Version comparison data
========================================================================

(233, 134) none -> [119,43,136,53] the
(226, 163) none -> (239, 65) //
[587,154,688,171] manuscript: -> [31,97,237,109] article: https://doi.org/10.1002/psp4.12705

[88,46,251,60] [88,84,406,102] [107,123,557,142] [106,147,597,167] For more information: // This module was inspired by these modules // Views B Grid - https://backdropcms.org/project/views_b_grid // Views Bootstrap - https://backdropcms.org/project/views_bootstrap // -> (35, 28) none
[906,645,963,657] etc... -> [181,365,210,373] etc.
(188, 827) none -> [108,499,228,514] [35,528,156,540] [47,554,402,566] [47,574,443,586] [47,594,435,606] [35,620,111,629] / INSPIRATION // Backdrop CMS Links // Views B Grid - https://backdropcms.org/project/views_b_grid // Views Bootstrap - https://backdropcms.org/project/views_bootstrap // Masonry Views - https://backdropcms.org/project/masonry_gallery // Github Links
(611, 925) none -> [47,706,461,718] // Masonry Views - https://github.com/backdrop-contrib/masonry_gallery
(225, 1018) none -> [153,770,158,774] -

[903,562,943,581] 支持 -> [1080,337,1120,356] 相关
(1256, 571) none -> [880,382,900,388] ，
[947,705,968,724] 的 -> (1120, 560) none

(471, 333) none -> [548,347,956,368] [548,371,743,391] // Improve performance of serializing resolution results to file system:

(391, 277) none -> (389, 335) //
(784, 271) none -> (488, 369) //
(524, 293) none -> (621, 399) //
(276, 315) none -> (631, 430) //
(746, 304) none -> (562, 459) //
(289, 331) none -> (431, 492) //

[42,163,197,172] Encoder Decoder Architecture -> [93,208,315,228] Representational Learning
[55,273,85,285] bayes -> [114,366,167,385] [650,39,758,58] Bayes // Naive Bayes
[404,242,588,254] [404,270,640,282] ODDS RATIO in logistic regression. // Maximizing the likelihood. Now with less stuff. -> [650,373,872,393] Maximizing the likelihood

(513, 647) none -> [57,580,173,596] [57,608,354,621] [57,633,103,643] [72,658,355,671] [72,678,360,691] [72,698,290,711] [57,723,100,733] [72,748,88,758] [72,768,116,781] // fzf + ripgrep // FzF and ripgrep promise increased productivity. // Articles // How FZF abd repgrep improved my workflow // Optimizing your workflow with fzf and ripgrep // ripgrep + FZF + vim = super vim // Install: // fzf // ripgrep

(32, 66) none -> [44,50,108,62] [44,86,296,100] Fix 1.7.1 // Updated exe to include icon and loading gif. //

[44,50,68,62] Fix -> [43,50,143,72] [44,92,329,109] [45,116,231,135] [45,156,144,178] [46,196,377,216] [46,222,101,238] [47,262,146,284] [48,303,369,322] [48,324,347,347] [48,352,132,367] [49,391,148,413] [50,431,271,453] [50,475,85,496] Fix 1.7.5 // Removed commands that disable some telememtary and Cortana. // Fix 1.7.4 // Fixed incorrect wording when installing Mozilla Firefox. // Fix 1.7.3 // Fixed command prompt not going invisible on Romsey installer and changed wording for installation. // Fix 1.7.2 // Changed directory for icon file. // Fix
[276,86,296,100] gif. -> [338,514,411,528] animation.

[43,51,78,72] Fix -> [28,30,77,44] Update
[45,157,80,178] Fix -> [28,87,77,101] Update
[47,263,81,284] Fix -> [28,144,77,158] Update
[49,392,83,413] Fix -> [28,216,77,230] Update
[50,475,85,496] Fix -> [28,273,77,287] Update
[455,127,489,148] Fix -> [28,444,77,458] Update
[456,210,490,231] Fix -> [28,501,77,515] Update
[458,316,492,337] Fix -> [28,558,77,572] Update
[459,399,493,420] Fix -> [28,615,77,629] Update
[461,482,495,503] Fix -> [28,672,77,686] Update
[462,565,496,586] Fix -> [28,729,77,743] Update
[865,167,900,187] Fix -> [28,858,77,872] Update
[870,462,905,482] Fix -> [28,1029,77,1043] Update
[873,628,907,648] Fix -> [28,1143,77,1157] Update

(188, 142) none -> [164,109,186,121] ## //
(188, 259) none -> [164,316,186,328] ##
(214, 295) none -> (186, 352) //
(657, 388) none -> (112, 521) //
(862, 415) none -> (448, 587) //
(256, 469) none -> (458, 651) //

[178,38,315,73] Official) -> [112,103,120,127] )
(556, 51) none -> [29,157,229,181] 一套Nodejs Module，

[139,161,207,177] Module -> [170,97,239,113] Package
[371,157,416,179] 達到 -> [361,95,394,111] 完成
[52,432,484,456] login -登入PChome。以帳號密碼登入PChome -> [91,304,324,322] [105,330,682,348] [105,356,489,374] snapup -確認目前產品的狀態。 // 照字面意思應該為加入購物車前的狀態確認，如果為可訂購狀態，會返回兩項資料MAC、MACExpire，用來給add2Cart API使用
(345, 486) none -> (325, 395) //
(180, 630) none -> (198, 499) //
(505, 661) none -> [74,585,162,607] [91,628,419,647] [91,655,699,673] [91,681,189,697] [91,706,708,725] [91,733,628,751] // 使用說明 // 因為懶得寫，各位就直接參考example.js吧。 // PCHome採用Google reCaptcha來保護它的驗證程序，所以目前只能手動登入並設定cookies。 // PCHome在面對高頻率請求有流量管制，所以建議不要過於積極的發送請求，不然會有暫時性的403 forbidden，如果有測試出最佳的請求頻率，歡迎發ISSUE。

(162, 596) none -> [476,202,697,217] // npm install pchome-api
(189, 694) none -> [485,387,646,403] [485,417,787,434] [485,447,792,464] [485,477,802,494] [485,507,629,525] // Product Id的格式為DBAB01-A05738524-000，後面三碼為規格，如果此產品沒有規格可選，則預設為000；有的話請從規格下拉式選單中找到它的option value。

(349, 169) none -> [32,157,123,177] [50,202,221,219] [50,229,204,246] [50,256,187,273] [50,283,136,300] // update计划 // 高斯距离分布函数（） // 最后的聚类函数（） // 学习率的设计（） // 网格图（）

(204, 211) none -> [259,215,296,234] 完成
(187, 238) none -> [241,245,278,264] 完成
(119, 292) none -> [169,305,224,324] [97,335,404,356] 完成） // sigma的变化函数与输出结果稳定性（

========================================================================

**WHAT YOU NEED TO DO**
Please quote every record above exactly as it appears.

**SOLVED EXERCISE**
(233, 134) none -> [119,43,136,53] the
(226, 163) none -> (239, 65) //
[587,154,688,171] manuscript: -> [31,97,237,109] article: https://doi.org/10.1002/psp4.12705

[88,46,251,60] [88,84,406,102] [107,123,557,142] [106,147,597,167] For more information: // This module was inspired by these modules // Views B Grid - https://backdropcms.org/project/views_b_grid // Views Bootstrap - https://backdropcms.org/project/views_bootstrap // -> (35, 28) none
[906,645,963,657] etc... -> [181,365,210,373] etc.
(188, 827) none -> [108,499,228,514] [35,528,156,540] [47,554,402,566] [47,574,443,586] [47,594,435,606] [35,620,111,629] / INSPIRATION // Backdrop CMS Links // Views B Grid - https://backdropcms.org/project/views_b_grid // Views Bootstrap - https://backdropcms.org/project/views_bootstrap // Masonry Views - https://backdropcms.org/project/masonry_gallery // Github Links
(611, 925) none -> [47,706,461,718] // Masonry Views - https://github.com/backdrop-contrib/masonry_gallery
(225, 1018) none -> [153,770,158,774] -

[903,562,943,581] 支持 -> [1080,337,1120,356] 相关
(1256, 571) none -> [880,382,900,388] ，
[947,705,968,724] 的 -> (1120, 560) none

(471, 333) none -> [548,347,956,368] [548,371,743,391] // Improve performance of serializing resolution results to file system:

(391, 277) none -> (389, 335) //
(784, 271) none -> (488, 369) //
(524, 293) none -> (621, 399) //
(276, 315) none -> (631, 430) //
(746, 304) none -> (562, 459) //
(289, 331) none -> (431, 492) //

[42,163,197,172] Encoder Decoder Architecture -> [93,208,315,228] Representational Learning
[55,273,85,285] bayes -> [114,366,167,385] [650,39,758,58] Bayes // Naive Bayes
[404,242,588,254] [404,270,640,282] ODDS RATIO in logistic regression. // Maximizing the likelihood. Now with less stuff. -> [650,373,872,393] Maximizing the likelihood

(513, 647) none -> [57,580,173,596] [57,608,354,621] [57,633,103,643] [72,658,355,671] [72,678,360,691] [72,698,290,711] [57,723,100,733] [72,748,88,758] [72,768,116,781] // fzf + ripgrep // FzF and ripgrep promise increased productivity. // Articles // How FZF abd repgrep improved my workflow // Optimizing your workflow with fzf and ripgrep // ripgrep + FZF + vim = super vim // Install: // fzf // ripgrep

(32, 66) none -> [44,50,108,62] [44,86,296,100] Fix 1.7.1 // Updated exe to include icon and loading gif. //

[44,50,68,62] Fix -> [43,50,143,72] [44,92,329,109] [45,116,231,135] [45,156,144,178] [46,196,377,216] [46,222,101,238] [47,262,146,284] [48,303,369,322] [48,324,347,347] [48,352,132,367] [49,391,148,413] [50,431,271,453] [50,475,85,496] Fix 1.7.5 // Removed commands that disable some telememtary and Cortana. // Fix 1.7.4 // Fixed incorrect wording when installing Mozilla Firefox. // Fix 1.7.3 // Fixed command prompt not going invisible on Romsey installer and changed wording for installation. // Fix 1.7.2 // Changed directory for icon file. // Fix
[276,86,296,100] gif. -> [338,514,411,528] animation.

[43,51,78,72] Fix -> [28,30,77,44] Update
[45,157,80,178] Fix -> [28,87,77,101] Update
[47,263,81,284] Fix -> [28,144,77,158] Update
[49,392,83,413] Fix -> [28,216,77,230] Update
[50,475,85,496] Fix -> [28,273,77,287] Update
[455,127,489,148] Fix -> [28,444,77,458] Update
[456,210,490,231] Fix -> [28,501,77,515] Update
[458,316,492,337] Fix -> [28,558,77,572] Update
[459,399,493,420] Fix -> [28,615,77,629] Update
[461,482,495,503] Fix -> [28,672,77,686] Update
[462,565,496,586] Fix -> [28,729,77,743] Update
[865,167,900,187] Fix -> [28,858,77,872] Update
[870,462,905,482] Fix -> [28,1029,77,1043] Update
[873,628,907,648] Fix -> [28,1143,77,1157] Update

(188, 142) none -> [164,109,186,121] ## //
(188, 259) none -> [164,316,186,328] ##
(214, 295) none -> (186, 352) //
(657, 388) none -> (112, 521) //
(862, 415) none -> (448, 587) //
(256, 469) none -> (458, 651) //

[178,38,315,73] Official) -> [112,103,120,127] )
(556, 51) none -> [29,157,229,181] 一套Nodejs Module，

[139,161,207,177] Module -> [170,97,239,113] Package
[371,157,416,179] 達到 -> [361,95,394,111] 完成
[52,432,484,456] login -登入PChome。以帳號密碼登入PChome -> [91,304,324,322] [105,330,682,348] [105,356,489,374] snapup -確認目前產品的狀態。 // 照字面意思應該為加入購物車前的狀態確認，如果為可訂購狀態，會返回兩項資料MAC、MACExpire，用來給add2Cart API使用
(345, 486) none -> (325, 395) //
(180, 630) none -> (198, 499) //
(505, 661) none -> [74,585,162,607] [91,628,419,647] [91,655,699,673] [91,681,189,697] [91,706,708,725] [91,733,628,751] // 使用說明 // 因為懶得寫，各位就直接參考example.js吧。 // PCHome採用Google reCaptcha來保護它的驗證程序，所以目前只能手動登入並設定cookies。 // PCHome在面對高頻率請求有流量管制，所以建議不要過於積極的發送請求，不然會有暫時性的403 forbidden，如果有測試出最佳的請求頻率，歡迎發ISSUE。

(162, 596) none -> [476,202,697,217] // npm install pchome-api
(189, 694) none -> [485,387,646,403] [485,417,787,434] [485,447,792,464] [485,477,802,494] [485,507,629,525] // Product Id的格式為DBAB01-A05738524-000，後面三碼為規格，如果此產品沒有規格可選，則預設為000；有的話請從規格下拉式選單中找到它的option value。

(349, 169) none -> [32,157,123,177] [50,202,221,219] [50,229,204,246] [50,256,187,273] [50,283,136,300] // update计划 // 高斯距离分布函数（） // 最后的聚类函数（） // 学习率的设计（） // 网格图（）

(204, 211) none -> [259,215,296,234] 完成
(187, 238) none -> [241,245,278,264] 完成
(119, 292) none -> [169,305,224,324] [97,335,404,356] 完成） // sigma的变化函数与输出结果稳定性（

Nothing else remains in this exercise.